After his return to Nuremberg he was his father's intern for a year and from December 26, 1784 to 1790 secretary at Stromer von Reichenbach in Nuremberg. After the death of his father, he was given the third official post at the monastery offices of St. Klara and Pillenreuth, which he held until 1803, when a sub-delegation (delegation to a subordinate authority) entrusted him with the establishment of the registry at the forest office, and he the provisional one Received transfer to the partial jurisdiction of the two forest offices. As the forest official fiefdom secretary, he passed on September 15, 1806 from the free imperial city of Nuremberg to the royal crown of Bavaria. Until 1812 he was used by the royal government authority for multiple, mostly historical, diplomatic research. During this time in 1809 he was transferred to the position of secretary of the royal Bavarian Protestant theological and philological examination commission. In Munich he was appointed first adjunct at the newly founded royal Bavarian general archive and took up the position on June 14, 1812.

In 1815, King Maximilian I gave Joseph general instructions on all archives, under the highest direction of the Ministry of Foreign Affairs, a ministerial archives commission, in which Kiefhaber was appointed assessor with an advisory vote. On May 1, 1818, he received the title of Royal Real Council.

On October 18, 1822, Johann Karl Sigmund Kiefhaber received his doctorate from the philosophy faculty of the University of Erlangen .

On February 1, 1829 his retirement took place; However, he received permission to hold historical and diplomatic lectures at the Ludwig Maximilians University in Munich as an honorary professor in the philosophical faculty, just as he had previously given lectures to archive interns and registry assistants in the royal general archive.
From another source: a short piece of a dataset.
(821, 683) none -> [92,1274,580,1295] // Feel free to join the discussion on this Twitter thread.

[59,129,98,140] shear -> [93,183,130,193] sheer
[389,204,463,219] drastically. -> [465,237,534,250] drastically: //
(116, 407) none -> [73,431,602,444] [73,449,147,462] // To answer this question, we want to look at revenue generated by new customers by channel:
Johann Karl Sigmund Kiefhaber was first married to the second daughter of the rector and Professor Leonhard Schenk (1724–1814) at the egidic auditorium in Nuremberg. His wife died in 1814 and the marriage remained childless. His second wife, a daughter of the district forester Späth from Sachsbach, died in 1829.

Memberships

  • On February 7, 1791 he was accepted as a full member in Nuremberg in the Pegnese Flower Order .
  • In 1792 he became one of the founders of the Nuremberg Society for the Promotion of Patriotic Industry , where he gradually took over the position of lecturer and secretary and held the position of director for four years.
  • In 1805 he was accepted as a foreign honorary member by the Electoral Saxon Leipzig Economic Society .
  • On December 9, 1808, he was elected a full member of the General Cameralistic-Economic Society in Erlangen .
  • In 1822 he was accepted into the Society for Older German History for the promotion of a complete edition of the source scripts of German medieval history in Frankfurt am Main .
  • On April 1, 1828, he was made an honorary member of the ducal Nassau Association for Nassau Antiquity and Historical Research.

Fonts (selection)

literature

Web links

Individual evidence

  1. Alphabetical list of resp. Members of the general cameralistic-economic society in Erlangen . 1813 ( google.de [accessed on October 3, 2018]).